Tofino is a world-famous tourist destination that attracts hundreds of thousands, if not millions, of visitors each year. Uclulet is more difficult to pronounce, but it is just down the road. While tourism is alive and growing there, the attractions toward the southern end of Pacific Rim National Park are generally a bit less busy. Halfmoon Bay is a gem of a beach near Uclulet that is a great choice for people who enjoy their solitude. In addition to being further from Tofino, the 1.7-kilometre hike down to the beach includes 123 stairs, which also seems to deter a good portion of those who might otherwise find their way down there.
As it turns out, the joke’s on them, because the hike is beautiful and the picturesque beach at the bottom of the staircase definitely makes it worth the effort. From the trailhead, the first section of the trail follows the old Willowbrae Road that was once part of the land-sea route between Tofino and Uclulet prior to the completion of the road in 1942 (it's now been converted into a hiking trail only) for about 1.3 kilometers. Eventually the trail splits with the Willowbrae /Florencia Bay trail straight ahead and the Halfmoon Bay Trail branching off to the left. Take this left turn onto the boardwalk, and soon you’ll find yourself looking down the large staircase toward Halfmoon Bay.

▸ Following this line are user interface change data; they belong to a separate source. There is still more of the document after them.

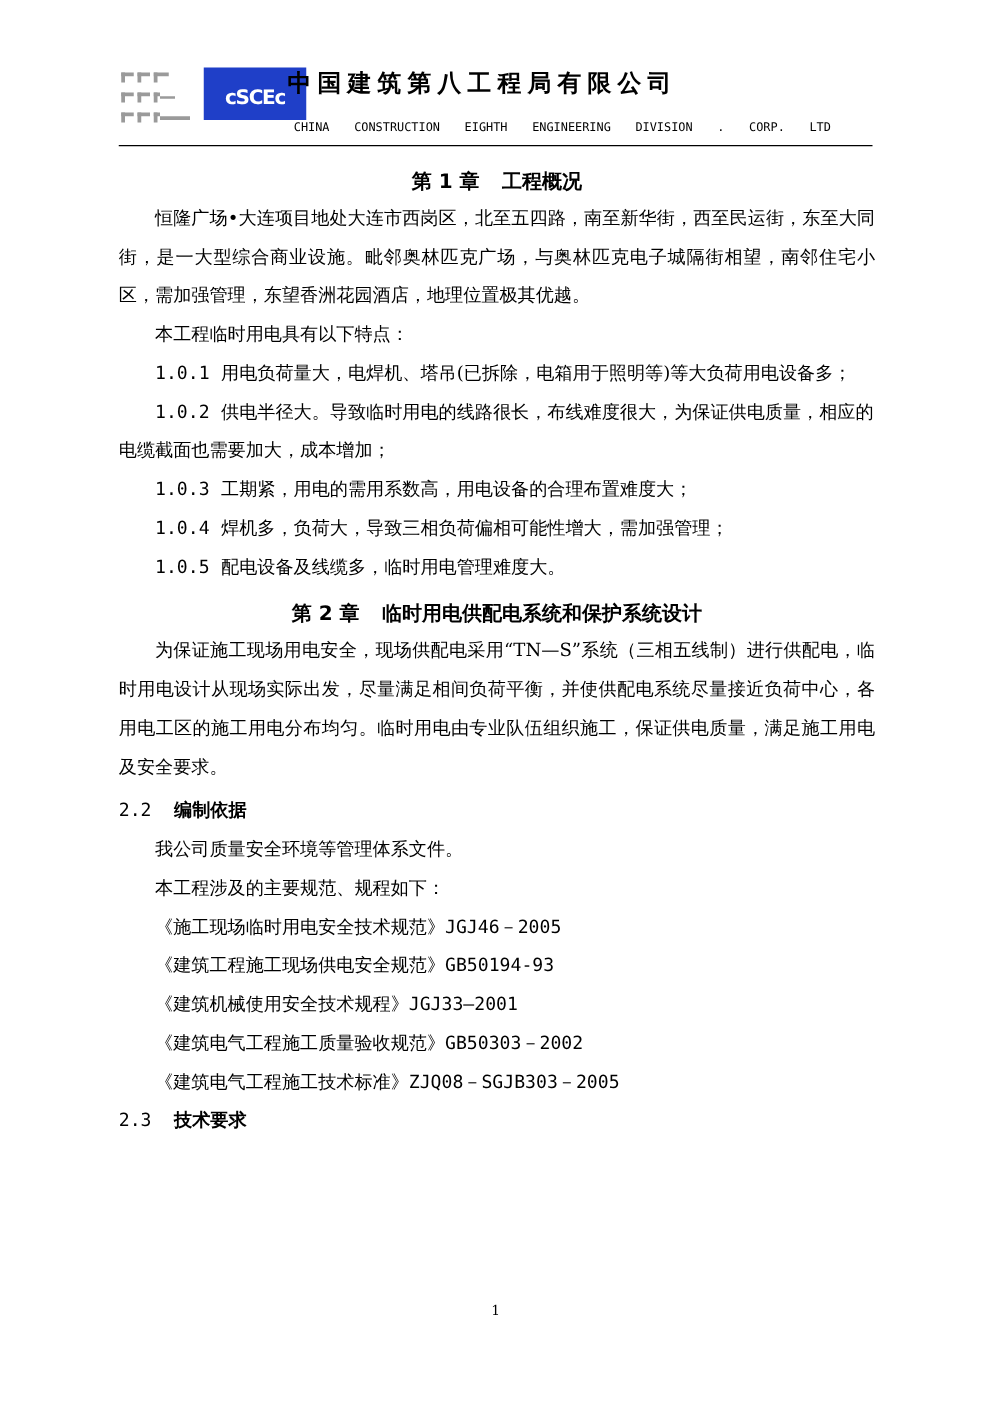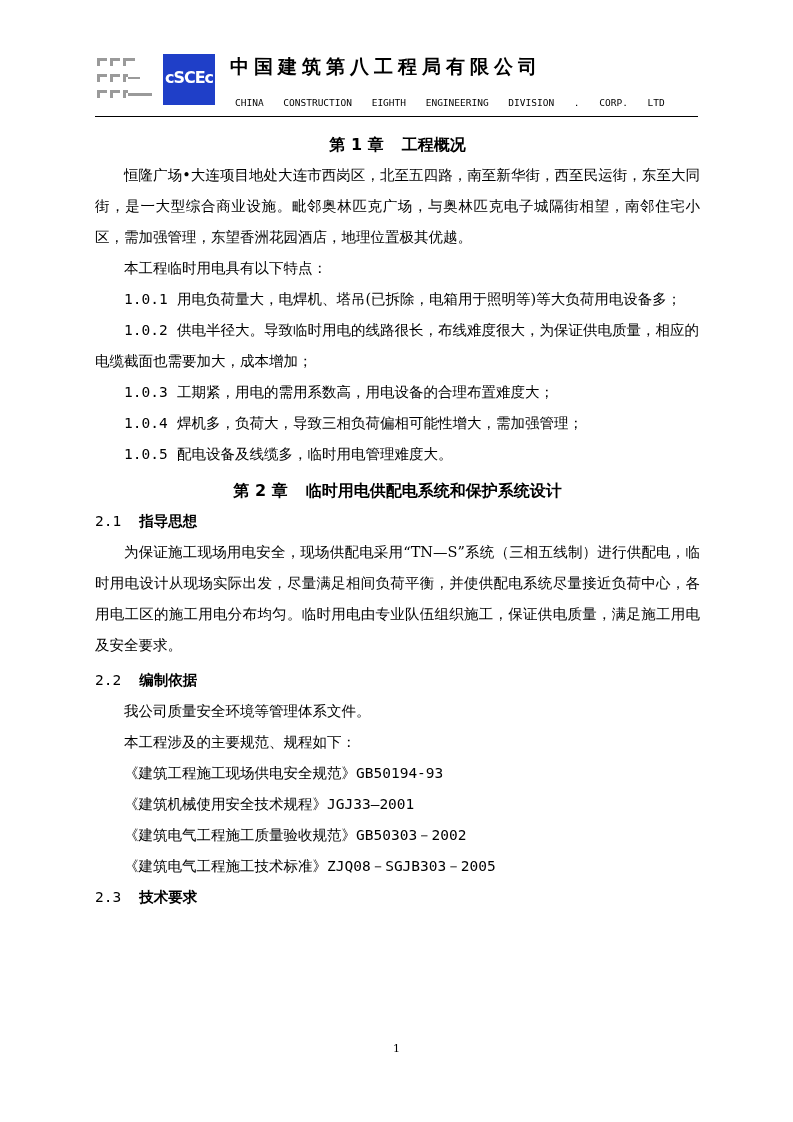--- a/index.html
+++ b/index.html
@@ -1,20 +1,20 @@
 <!DOCTYPE html>
 <html><head>
 <meta charset="utf-8">
 <style>
   html, body { margin: 0; padding: 0; background: #ffffff; }
   body { width: 793px; height: 1122px; position: relative; overflow: hidden;
          font-family: "DejaVu Serif", "Liberation Serif", serif; color: #000; }
   .header { position: absolute; left: 95px; top: 50px; width: 605px; height: 66px; }
   .logo-lines { position: absolute; left: 0; top: 6px; width: 60px; height: 50px; }
-  .logo-box { position: absolute; left: 68px; top: 4px; width: 52px; height: 51px; background: #1f3fc8; }
+  .logo-box { position: absolute; left: 68px; top: 4px; width: 52px; height: 42px; background: #1f3fc8; padding-left: 30px; }
   .logo-text { position: absolute; left: 0; right: 0; top: 14px; text-align: center; color: #fff;
                font-family: "DejaVu Sans", sans-serif; font-weight: bold; font-size: 16px; letter-spacing: -1px; }
   .company-cn { position: absolute; left: 135px; top: 4px; font-family: "DejaVu Sans", sans-serif;
                 font-weight: bold; font-size: 19px; letter-spacing: 5px; white-space: nowrap; }
   .company-en { position: absolute; left: 140px; top: 47px; font-family: "DejaVu Sans Mono", monospace;
                 font-size: 9.5px; white-space: nowrap; word-spacing: 14px; }
   .header-rule { position: absolute; left: 95px; top: 116px; width: 603px; height: 1px; background: #000; }
 
   .content { position: absolute; left: 95px; top: 130px; width: 605px; font-size: 14.5px; }
   .h1 { text-align: center; font-weight: bold; font-size: 16px; height: 30px; line-height: 30px;
@@ -72,26 +72,26 @@
   <div class="item"><span class="mono">1.0.1</span>&nbsp;&nbsp;<span>用电负荷量大，电焊机、塔吊(已拆除，电箱用于照明等)等大负荷用电设备多；</span></div>
   <div class="item"><span class="mono">1.0.2</span>&nbsp;&nbsp;<span>供电半径大。导致临时用电的线路很长，布线难度很大，为保证供电质量，相应的电缆截面也需要加大，成本增加；</span></div>
   <div class="item"><span class="mono">1.0.3</span>&nbsp;&nbsp;<span>工期紧，用电的需用系数高，用电设备的合理布置难度大；</span></div>
   <div class="item"><span class="mono">1.0.4</span>&nbsp;&nbsp;<span>焊机多，负荷大，导致三相负荷偏相可能性增大，需加强管理；</span></div>
   <div class="item"><span class="mono">1.0.5</span>&nbsp;&nbsp;<span>配电设备及线缆多，临时用电管理难度大。</span></div>
 
   <div class="h1" style="margin-top:6px">
     <span>第 2 章</span><span class="gap"></span><span>临时用电供配电系统和保护系统设计</span>
   </div>
 
-  <div class="h2"><span class="num">2.1</span><span>指导思想</span></div>
   <div class="p">为保证施工现场用电安全，现场供配电采用“TN—S”系统（三相五线制）进行供配电，临时用电设计从现场实际出发，尽量满足相间负荷平衡，并使供配电系统尽量接近负荷中心，各用电工区的施工用电分布均匀。临时用电由专业队伍组织施工，保证供电质量，满足施工用电及安全要求。</div>
 
   <div class="h2" style="margin-top:4px"><span class="num">2.2</span><span>编制依据</span></div>
   <div class="item">我公司质量安全环境等管理体系文件。</div>
   <div class="item">本工程涉及的主要规范、规程如下：</div>
+  <div class="item"><span>《施工现场临时用电安全技术规范》</span><span class="mono">JGJ46－2005</span></div>
   <div class="item"><span>《建筑工程施工现场供电安全规范》</span><span class="mono">GB50194-93</span></div>
   <div class="item"><span>《建筑机械使用安全技术规程》</span><span class="mono">JGJ33—2001</span></div>
   <div class="item"><span>《建筑电气工程施工质量验收规范》</span><span class="mono">GB50303－2002</span></div>
   <div class="item"><span>《建筑电气工程施工技术标准》</span><span class="mono">ZJQ08－SGJB303－2005</span></div>
 
   <div class="h2"><span class="num">2.3</span><span>技术要求</span></div>
 </div>
 
 <div class="page-num">1</div>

This beach is somewhat unique in the area because it is relatively small (just a few hundred meters wide) and is contained on both sides by the landscape. On the east end of the beach a bank of sheer cliffs emerging from the water is the boundary of the bay, while at the western corner the sand transitions to rugged and rocky terrain with endless tide pools teeming with sea life and a row of trees leading out to a point. The bay faces northwest and is protected by a rocky point and some small islands just beyond the western edge of the bay, so you won’t find any surfers down here in the flat water. The swimming is great, but according to signage there is the possibility of hidden rip-currents here, so swim with caution. The parking lot is quite small and there is no sign at the turnoff from the highway, so it's unlikely to be crowded here. During the quieter months it's often deserted.
Note that there will be free entry to all Canadian National Parks for the entirety of 2017 to celebrate the 150th anniversary of Canadian Confederation.